§ Task to carry out
Your job is to report every line of the entries that has "quantity".

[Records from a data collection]
■ ■ ■

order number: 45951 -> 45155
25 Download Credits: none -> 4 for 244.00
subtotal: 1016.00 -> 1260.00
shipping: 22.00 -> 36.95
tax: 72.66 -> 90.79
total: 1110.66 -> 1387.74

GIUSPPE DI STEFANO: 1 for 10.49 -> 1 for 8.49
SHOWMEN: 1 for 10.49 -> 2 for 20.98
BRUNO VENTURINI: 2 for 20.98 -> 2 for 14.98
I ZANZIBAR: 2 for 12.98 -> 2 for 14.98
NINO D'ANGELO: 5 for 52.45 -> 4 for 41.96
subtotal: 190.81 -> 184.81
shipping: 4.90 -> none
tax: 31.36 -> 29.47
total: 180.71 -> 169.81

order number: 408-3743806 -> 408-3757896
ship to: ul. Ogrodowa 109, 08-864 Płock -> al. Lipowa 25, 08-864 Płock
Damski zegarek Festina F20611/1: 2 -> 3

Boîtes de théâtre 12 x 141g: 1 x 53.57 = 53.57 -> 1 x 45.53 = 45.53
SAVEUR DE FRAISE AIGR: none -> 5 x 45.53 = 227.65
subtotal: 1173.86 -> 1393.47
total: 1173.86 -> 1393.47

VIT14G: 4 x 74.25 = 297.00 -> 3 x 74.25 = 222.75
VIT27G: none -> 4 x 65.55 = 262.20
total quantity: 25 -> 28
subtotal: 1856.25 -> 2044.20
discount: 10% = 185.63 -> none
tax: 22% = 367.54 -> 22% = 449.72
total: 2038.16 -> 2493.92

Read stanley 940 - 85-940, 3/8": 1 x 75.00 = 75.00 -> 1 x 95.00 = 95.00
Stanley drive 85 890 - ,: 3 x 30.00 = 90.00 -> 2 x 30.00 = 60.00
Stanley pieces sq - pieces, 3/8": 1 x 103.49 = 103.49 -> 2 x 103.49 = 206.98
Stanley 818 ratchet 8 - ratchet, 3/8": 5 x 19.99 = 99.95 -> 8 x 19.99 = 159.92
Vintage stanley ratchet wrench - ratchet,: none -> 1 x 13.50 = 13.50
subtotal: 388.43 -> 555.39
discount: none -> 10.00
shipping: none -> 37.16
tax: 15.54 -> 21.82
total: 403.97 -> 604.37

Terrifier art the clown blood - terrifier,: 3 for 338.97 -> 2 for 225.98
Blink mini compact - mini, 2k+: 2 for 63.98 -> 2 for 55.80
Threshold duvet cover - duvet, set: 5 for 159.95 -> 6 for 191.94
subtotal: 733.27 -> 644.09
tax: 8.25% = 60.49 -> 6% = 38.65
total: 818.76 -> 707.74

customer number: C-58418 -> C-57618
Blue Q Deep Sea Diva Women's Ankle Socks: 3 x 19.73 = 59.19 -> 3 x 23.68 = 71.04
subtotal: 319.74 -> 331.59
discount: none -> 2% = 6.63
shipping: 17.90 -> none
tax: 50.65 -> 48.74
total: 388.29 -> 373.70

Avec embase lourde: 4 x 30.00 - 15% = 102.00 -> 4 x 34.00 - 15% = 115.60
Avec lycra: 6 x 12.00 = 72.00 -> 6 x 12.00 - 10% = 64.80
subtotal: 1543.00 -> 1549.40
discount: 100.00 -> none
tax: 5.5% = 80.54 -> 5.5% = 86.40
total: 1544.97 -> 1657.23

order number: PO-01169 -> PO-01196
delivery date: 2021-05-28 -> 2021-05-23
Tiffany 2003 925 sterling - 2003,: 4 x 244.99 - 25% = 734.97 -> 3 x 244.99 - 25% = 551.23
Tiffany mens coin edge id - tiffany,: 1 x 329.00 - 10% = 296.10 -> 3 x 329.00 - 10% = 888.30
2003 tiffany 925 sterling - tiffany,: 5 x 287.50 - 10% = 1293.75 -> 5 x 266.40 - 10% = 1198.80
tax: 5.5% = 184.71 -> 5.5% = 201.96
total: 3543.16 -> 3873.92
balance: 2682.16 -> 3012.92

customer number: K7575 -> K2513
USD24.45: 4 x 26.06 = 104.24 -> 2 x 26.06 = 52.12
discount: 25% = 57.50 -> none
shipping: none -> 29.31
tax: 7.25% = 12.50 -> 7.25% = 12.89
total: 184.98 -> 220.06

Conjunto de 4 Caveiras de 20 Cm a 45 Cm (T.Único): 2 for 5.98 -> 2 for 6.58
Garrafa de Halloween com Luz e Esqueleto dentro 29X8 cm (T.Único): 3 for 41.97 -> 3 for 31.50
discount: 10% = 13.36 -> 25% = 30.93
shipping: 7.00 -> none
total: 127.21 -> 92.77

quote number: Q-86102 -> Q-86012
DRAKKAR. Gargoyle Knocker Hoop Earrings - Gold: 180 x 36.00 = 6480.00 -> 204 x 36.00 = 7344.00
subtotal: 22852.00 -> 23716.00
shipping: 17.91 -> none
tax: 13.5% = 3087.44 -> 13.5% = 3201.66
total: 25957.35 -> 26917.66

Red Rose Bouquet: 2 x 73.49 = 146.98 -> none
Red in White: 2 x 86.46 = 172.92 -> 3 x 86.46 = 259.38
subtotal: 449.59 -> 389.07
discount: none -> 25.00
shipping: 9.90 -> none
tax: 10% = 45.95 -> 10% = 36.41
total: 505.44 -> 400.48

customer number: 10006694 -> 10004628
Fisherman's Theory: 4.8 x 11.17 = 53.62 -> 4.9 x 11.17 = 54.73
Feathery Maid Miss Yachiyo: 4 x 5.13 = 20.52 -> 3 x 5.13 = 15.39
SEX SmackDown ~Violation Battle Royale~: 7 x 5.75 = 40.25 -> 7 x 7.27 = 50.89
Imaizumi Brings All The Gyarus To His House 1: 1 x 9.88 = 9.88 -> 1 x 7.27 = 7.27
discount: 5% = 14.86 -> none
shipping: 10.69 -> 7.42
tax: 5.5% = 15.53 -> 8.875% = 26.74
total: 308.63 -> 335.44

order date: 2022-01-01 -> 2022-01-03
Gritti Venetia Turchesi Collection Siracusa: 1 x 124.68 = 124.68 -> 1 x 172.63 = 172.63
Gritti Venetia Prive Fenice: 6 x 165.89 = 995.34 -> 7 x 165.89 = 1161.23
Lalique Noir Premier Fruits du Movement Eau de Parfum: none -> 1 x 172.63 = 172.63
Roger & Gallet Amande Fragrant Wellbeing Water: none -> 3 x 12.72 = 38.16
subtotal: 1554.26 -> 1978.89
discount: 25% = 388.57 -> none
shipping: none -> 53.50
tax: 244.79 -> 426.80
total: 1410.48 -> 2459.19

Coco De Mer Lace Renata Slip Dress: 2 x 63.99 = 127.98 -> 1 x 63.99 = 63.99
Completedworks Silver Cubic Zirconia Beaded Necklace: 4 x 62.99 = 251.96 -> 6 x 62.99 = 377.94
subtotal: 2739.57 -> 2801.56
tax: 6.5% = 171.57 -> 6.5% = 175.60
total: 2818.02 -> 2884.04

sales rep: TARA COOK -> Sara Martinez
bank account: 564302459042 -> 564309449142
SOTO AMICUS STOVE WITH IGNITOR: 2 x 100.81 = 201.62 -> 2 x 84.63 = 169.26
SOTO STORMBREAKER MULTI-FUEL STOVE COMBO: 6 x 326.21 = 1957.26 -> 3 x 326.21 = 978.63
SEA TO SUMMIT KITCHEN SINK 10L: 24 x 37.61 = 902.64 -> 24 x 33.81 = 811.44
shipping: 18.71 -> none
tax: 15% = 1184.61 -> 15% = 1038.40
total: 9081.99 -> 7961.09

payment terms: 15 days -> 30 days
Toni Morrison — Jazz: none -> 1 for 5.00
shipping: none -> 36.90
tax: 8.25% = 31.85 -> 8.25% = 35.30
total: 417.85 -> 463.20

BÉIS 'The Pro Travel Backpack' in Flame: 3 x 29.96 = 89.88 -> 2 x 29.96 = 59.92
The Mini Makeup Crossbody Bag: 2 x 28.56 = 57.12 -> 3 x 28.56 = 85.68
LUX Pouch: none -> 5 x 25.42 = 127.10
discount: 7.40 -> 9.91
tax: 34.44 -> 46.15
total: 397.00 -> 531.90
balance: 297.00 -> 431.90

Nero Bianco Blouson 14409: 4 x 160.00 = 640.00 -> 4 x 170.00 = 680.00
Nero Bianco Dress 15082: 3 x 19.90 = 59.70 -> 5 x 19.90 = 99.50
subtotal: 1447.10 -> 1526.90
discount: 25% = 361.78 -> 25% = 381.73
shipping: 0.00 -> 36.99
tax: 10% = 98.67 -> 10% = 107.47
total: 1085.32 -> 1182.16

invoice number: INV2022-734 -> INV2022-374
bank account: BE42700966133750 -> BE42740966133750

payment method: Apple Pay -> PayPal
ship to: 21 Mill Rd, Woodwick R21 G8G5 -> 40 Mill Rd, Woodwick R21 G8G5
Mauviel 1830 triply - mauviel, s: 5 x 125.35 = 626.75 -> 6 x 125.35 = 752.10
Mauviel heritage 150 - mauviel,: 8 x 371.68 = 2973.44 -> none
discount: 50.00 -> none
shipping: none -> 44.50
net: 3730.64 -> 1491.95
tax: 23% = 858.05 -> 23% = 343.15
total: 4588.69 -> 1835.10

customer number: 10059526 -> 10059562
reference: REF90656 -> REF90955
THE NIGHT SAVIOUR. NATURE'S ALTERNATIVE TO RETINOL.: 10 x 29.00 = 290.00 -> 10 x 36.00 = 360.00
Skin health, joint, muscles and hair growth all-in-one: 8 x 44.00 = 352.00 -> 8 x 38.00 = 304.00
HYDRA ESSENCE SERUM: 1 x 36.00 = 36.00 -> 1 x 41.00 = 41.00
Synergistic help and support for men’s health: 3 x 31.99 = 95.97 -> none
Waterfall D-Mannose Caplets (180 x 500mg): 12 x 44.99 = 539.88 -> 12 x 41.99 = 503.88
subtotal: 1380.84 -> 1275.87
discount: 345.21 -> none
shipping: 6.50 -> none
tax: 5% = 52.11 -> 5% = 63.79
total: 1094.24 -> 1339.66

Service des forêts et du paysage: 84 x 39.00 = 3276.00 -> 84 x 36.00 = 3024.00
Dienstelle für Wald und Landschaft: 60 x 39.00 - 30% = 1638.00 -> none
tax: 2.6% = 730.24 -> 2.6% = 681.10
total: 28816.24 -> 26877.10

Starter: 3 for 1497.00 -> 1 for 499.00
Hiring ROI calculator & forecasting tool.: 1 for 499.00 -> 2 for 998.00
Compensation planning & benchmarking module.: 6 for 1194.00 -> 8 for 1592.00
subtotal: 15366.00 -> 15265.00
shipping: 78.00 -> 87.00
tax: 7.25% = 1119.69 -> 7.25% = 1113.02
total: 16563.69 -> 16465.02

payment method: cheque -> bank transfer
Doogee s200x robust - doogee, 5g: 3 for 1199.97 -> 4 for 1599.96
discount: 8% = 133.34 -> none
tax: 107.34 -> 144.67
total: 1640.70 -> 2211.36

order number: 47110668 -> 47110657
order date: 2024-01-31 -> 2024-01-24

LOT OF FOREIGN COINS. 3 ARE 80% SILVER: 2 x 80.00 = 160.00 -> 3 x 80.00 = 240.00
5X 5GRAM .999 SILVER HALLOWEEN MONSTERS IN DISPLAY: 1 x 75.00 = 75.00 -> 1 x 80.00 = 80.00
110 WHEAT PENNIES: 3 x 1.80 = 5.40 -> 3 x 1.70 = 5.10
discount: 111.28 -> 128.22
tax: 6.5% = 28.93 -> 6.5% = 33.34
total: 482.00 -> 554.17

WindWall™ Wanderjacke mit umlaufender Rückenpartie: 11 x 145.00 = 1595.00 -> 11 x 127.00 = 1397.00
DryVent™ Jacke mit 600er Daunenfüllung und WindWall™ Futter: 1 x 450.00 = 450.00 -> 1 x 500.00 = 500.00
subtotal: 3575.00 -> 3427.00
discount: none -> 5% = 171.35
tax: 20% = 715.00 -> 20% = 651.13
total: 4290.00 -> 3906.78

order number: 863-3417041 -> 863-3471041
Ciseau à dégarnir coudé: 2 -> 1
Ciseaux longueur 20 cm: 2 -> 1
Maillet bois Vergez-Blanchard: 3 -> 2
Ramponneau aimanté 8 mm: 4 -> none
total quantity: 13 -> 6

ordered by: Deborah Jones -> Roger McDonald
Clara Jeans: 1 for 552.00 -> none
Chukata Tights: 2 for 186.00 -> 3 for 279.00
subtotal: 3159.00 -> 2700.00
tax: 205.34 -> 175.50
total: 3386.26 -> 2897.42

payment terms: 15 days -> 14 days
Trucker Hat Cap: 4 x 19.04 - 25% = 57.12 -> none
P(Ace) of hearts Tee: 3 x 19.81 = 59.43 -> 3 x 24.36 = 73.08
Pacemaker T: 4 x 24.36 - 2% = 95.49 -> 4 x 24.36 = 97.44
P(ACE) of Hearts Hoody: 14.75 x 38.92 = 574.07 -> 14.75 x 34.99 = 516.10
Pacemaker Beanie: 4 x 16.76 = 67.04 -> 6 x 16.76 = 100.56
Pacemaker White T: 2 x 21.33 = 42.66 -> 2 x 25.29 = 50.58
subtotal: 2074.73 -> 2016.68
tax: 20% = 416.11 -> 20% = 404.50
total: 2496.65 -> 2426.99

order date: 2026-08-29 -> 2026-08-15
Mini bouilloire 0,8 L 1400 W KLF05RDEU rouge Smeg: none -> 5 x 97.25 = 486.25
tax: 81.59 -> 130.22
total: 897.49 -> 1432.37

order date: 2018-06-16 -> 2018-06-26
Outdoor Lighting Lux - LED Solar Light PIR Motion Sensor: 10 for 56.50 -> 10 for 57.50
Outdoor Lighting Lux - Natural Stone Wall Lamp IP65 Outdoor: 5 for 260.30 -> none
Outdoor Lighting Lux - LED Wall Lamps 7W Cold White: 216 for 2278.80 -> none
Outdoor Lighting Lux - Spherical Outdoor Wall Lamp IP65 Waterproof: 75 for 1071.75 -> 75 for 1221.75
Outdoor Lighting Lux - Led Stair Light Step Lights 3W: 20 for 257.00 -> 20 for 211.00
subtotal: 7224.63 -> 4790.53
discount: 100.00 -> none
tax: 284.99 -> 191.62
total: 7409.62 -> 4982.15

■ ■ ■

§ Answer to this problem
total quantity: 25 -> 28
total quantity: 13 -> 6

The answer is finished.